HTML in emails
Ian Batten
ukcrypto at chiark.greenend.org.uk
Fri, 26 Sep 2008 15:30:53 +0100
On 26 Sep 08, at 1336, Tom Thomson wrote:
> I think Ian that you are perhaps unaware of the horrors perpetrated by
> some user agents when it is permitted to transmit email in html -
> it's not
> unusual to see a 20 line message (maybe 1.25 kbytes in plain text
> format)
> take up 12.5 kbytes in html.
Geek Hat: That's terrible. An extra 11 KBytes! How wasteful.
Realistic Hat: The volumes you're talking about are miniscule, and
what you're doing is looking for a vaguely technical sounding reason
for a personal preference. I'm fine with ``HTML annoys me'' and I'm
quite happy to go with the flow, but I'd rather people didn't dress it
up with a technical argument that simply doesn't add up in 2008. It's
like Goldacre on Brain Gym: having a stretch mid-lesson is great, just
don't claim it's neuroscience.
The average size of a message on ukcrypto over the past year is 5.8K
#
# pwd; ls -l | nawk '$NF~"[0-9]\.$" {t+=$5;c++}
> END {printf "total %d count %d avsize %.1f\n", t, c, t/c}'
/var/imap/partition1/user/igb/ukcrypto
total 15503375 count 2672 avsize 5802.2
#
The average size of messages that have text/html in them is
# ls -l `grep -l text/html *.` | awk '{t+=$5;c++}
> END {printf "total %d count %d avsize %.1f\n", t, c, t/c}'
total 892302 count 95 avsize 9392.7
#
so they are on average 9.3K as against 5.8K. Ah, someone says, but
that 5.8K includes the HTML. I'm there ahead of you, so let's look at
the average size of messages that don't include text/html:
# grep -l text/html *. > /tmp/html; ls *. | join -v1 - /tmp/html |
xargs ls -l | awk '{t+=$5;c++}
> END {printf "total %d count %d avsize %.1f\n", t, c, t/c}'
total 14622828 count 2578 avsize 5672.2
#
So in fact, the average size of the (95) messages that reference text/
html is
# bc
scale=2
9392.7/5672.2
1.65
So less of the ``ten times'' or ``five times'' expansion: we're
talking about 60% (the reason it's not even the 100% minimum you'd
expect from multipart/alternative is because the messages are
dominated by headers, see below). And, more to the point, for a nine
month archive we're talking about an excess of:
95 * (9392.7 - 5672.2)
353447.5
So yes, I confess: the use of text/html is `wasting' perhaps 500
kilobytes per year on this mailing list. If anyone would like to
send me a stamped addressed envelope, I'll be happy to send them a
1.44MB floppy disk for the next three years' excess.

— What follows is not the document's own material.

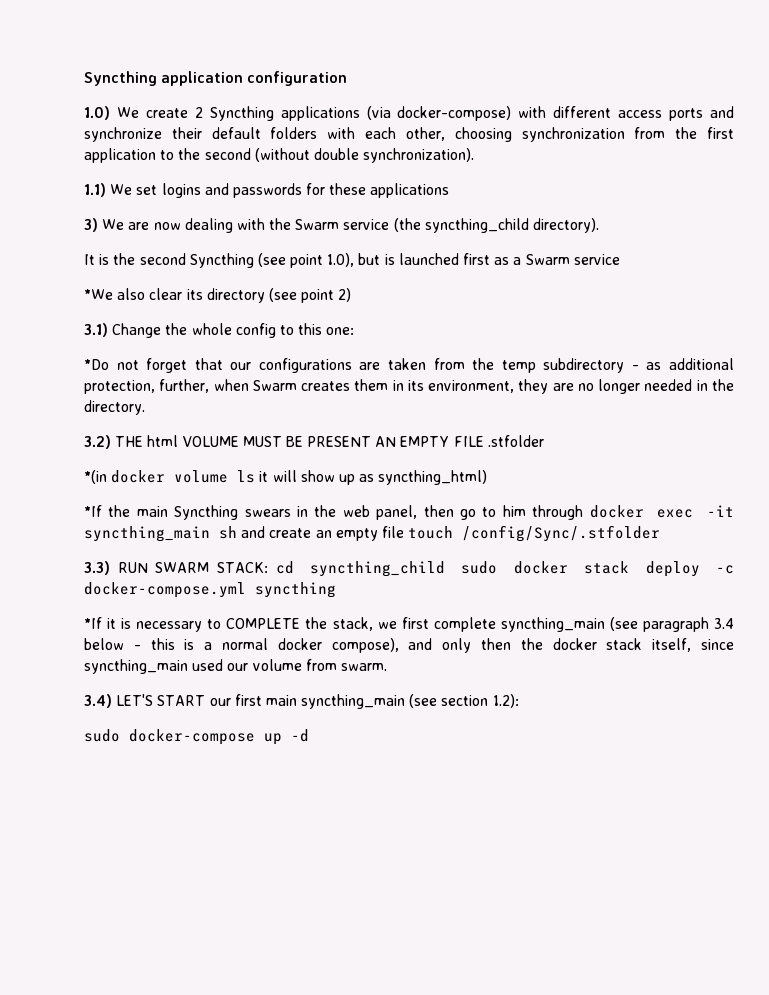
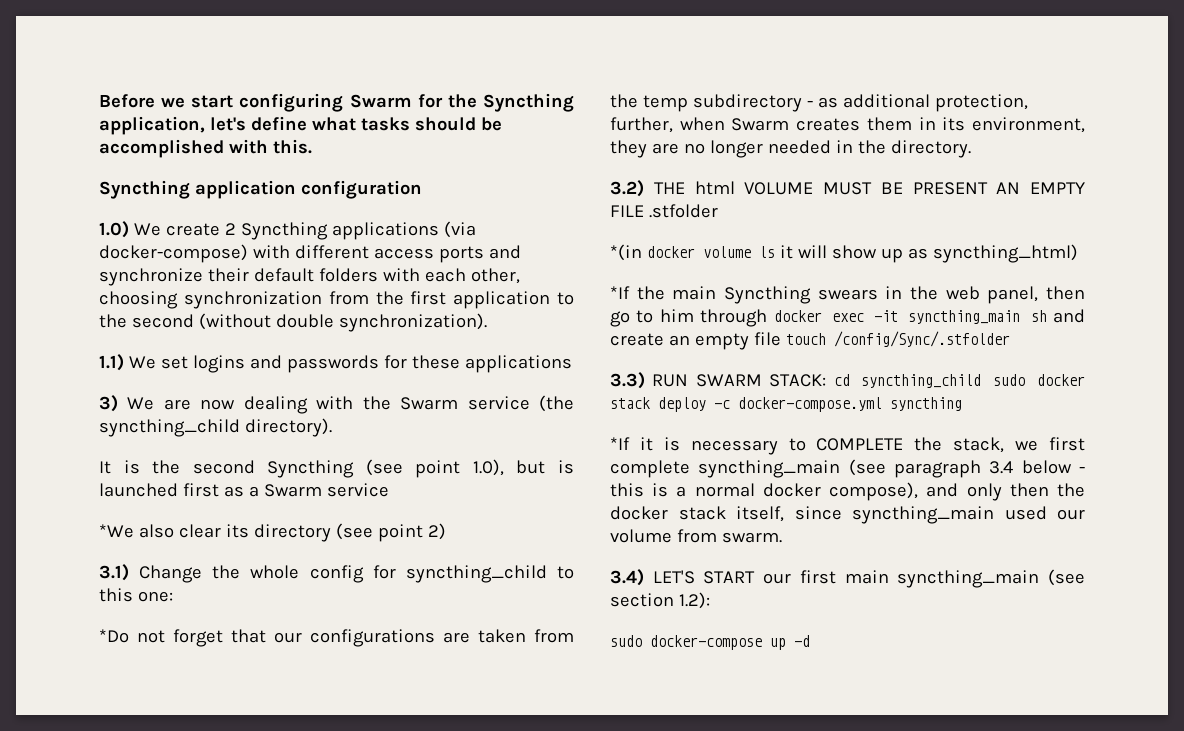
(84, 78) none -> [99,93,574,112] [99,116,502,135] [99,139,312,158] Before we start configuring Swarm for the Syncthing application, let's define what tasks should be accomplished with this. //
(276, 330) none -> [372,565,547,583] for syncthing_child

On the other hand, if you want to know where your disk space is going,
consider mail headers:
# for i in *.; do sed '/^^M/q' $i; echo $i 1>&2; done | wc -c
[...]
10956857
# bc
10956857/2672
4100
So for an archive totalling 15.5MB, 10MB of it is headers, an average
of 4012 bytes per message. A quick glance reveals they're roughly
evenly distributed between sender->list processor, list processor,
list processor->recipient.
So if you're worried about the 350K of excess HTML data, you might
more profitably worry about the 10MB of headers you're storing.
ian